- Work order
Transcribe the entries below word for word, beginning at the line with "none -> <h1>" and stopping after the line with "background: #14b8a6 ->"; drop all pictures.

- Data provided
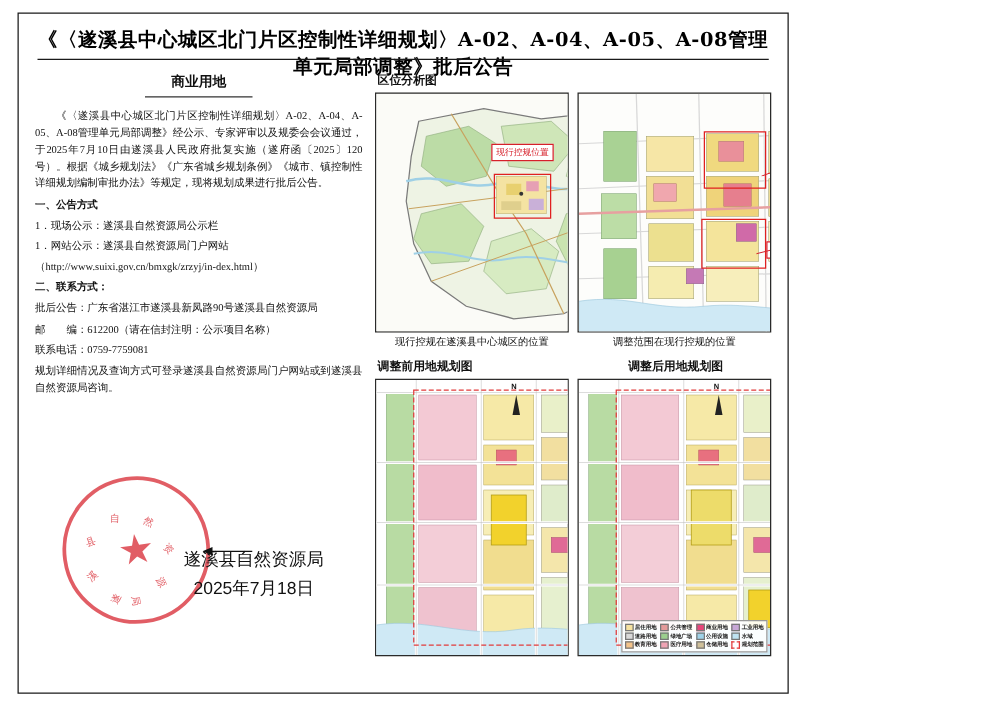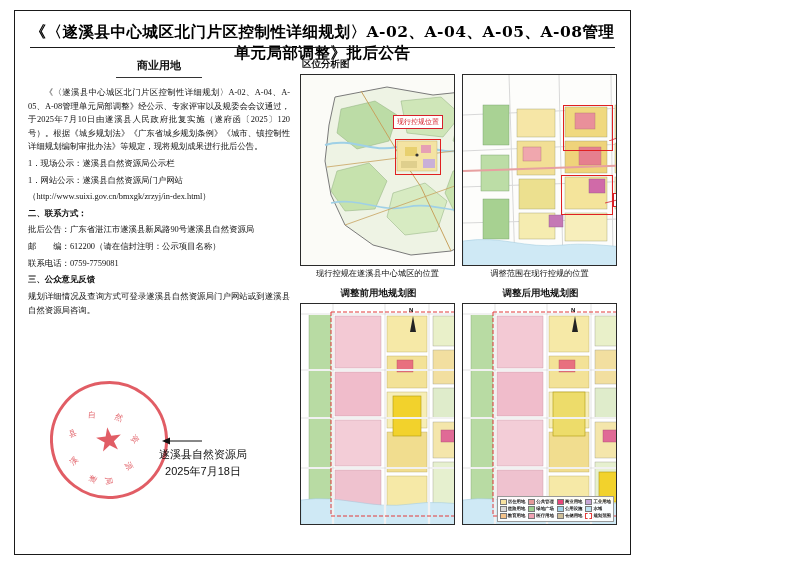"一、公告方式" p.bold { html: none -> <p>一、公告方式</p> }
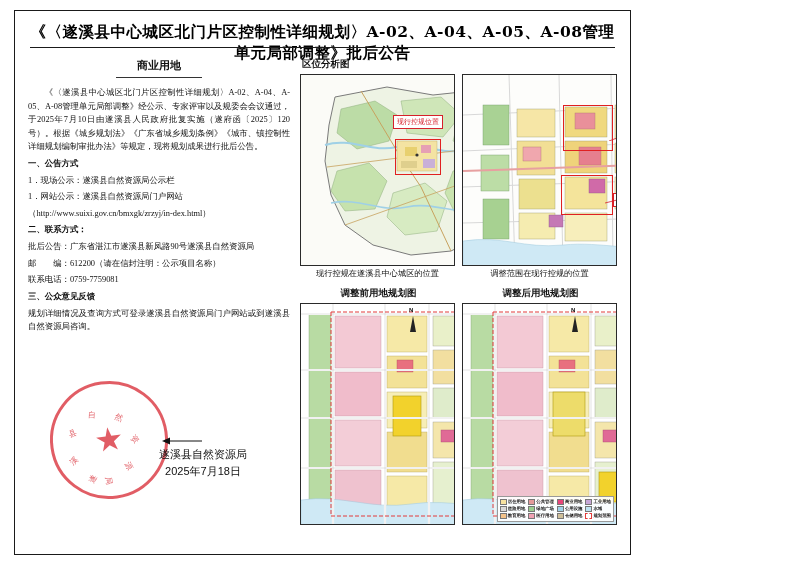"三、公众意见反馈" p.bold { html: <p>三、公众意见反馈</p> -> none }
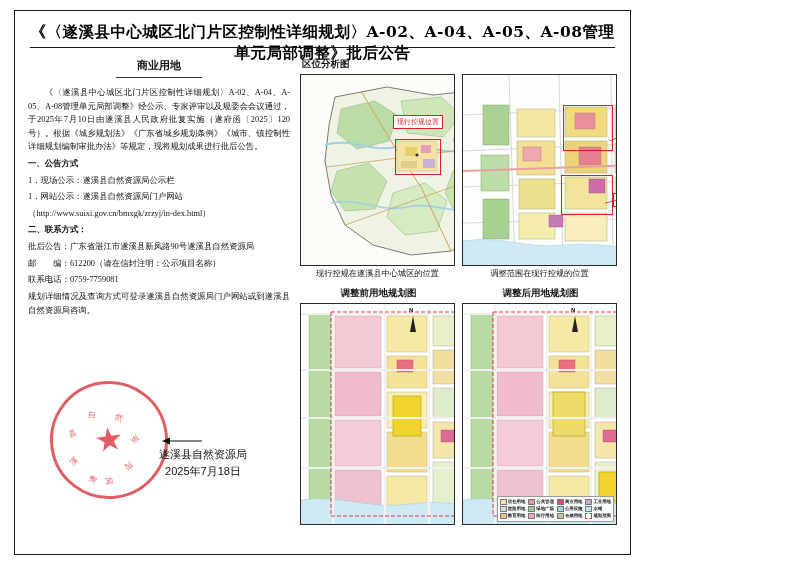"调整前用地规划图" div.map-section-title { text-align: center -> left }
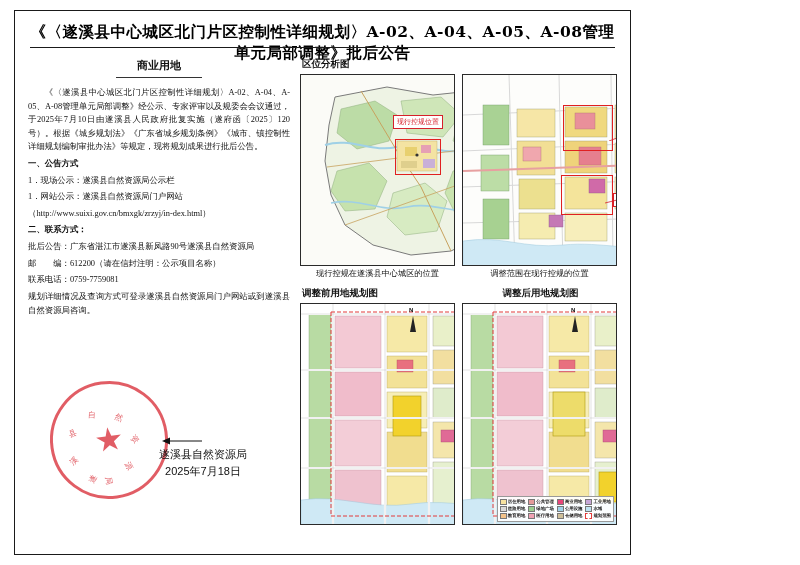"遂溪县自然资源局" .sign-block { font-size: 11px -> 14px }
* * *
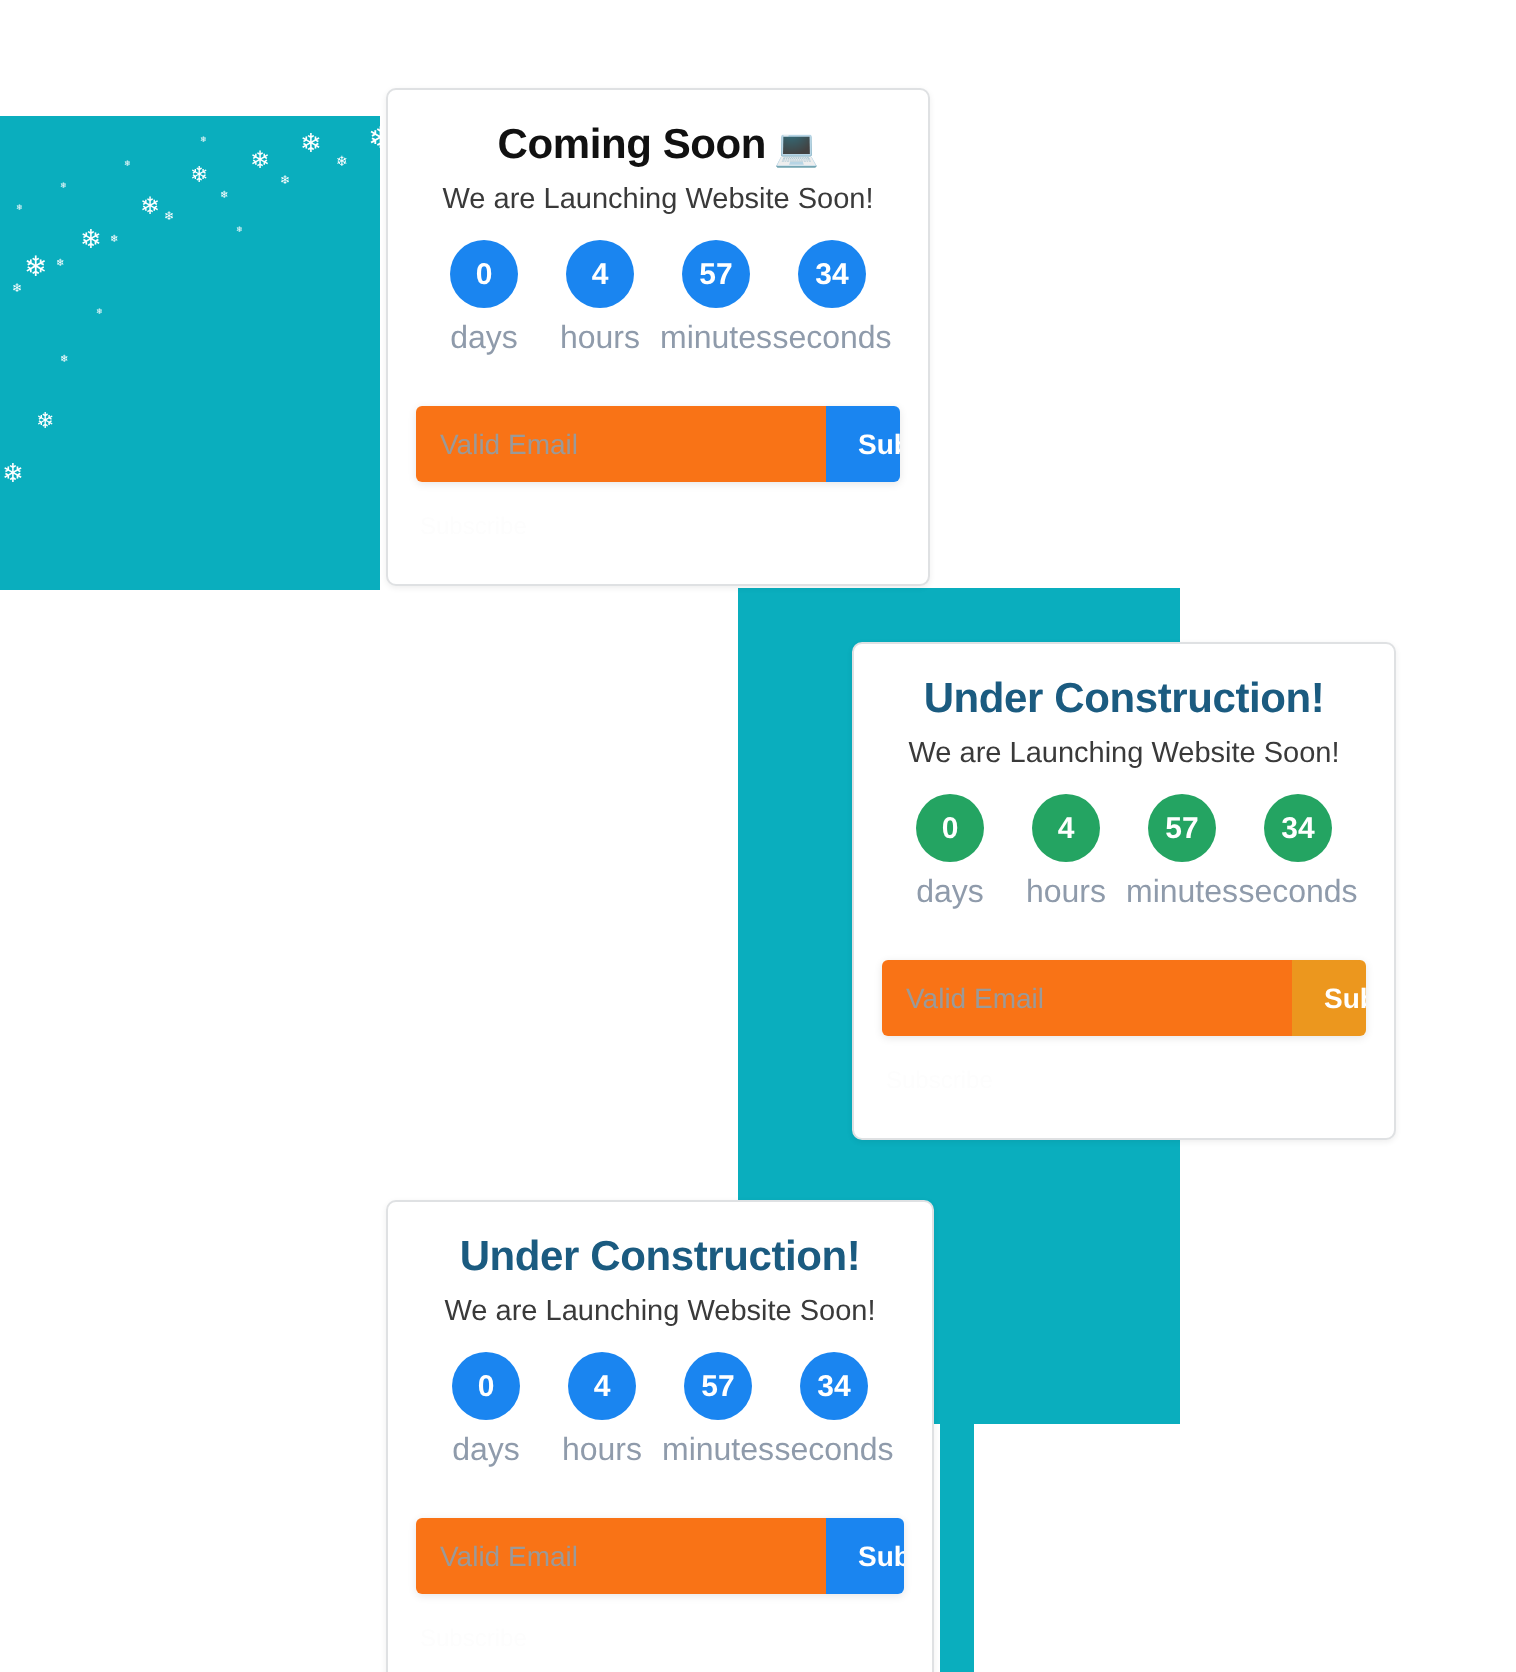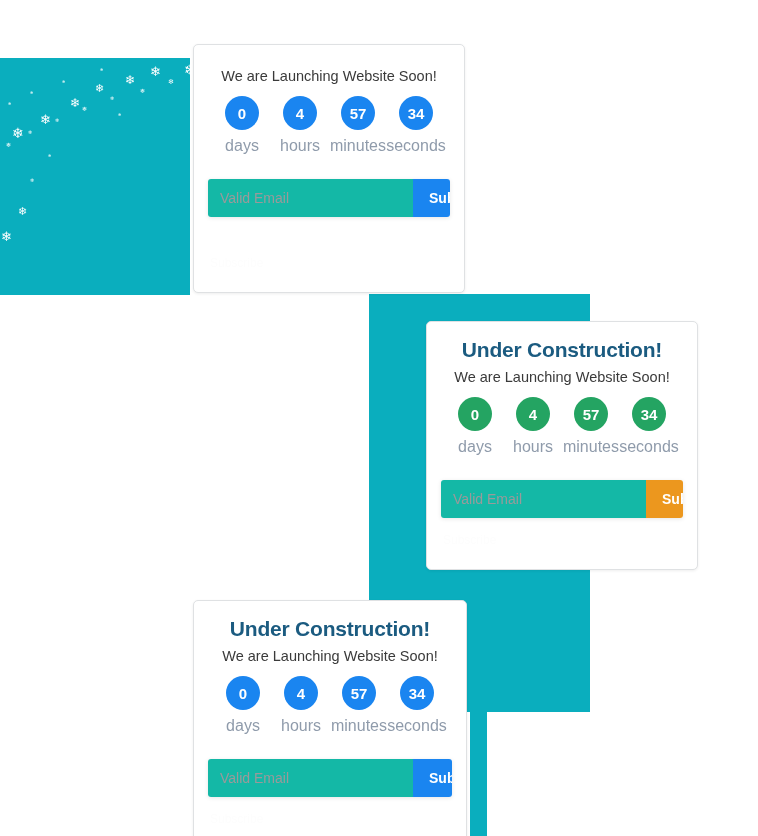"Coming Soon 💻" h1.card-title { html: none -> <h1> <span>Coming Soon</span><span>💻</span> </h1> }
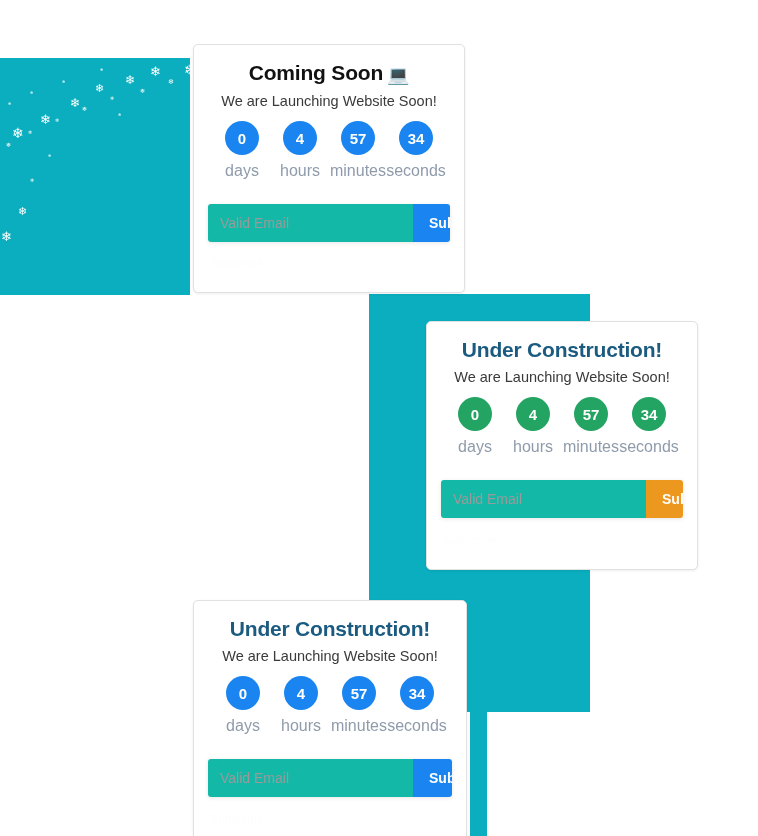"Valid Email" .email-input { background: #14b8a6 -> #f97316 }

- Problem solution
"Coming Soon 💻" h1.card-title { html: none -> <h1> <span>Coming Soon</span><span>💻</span> </h1> }
"Valid Email" .email-input { background: #14b8a6 -> #f97316 }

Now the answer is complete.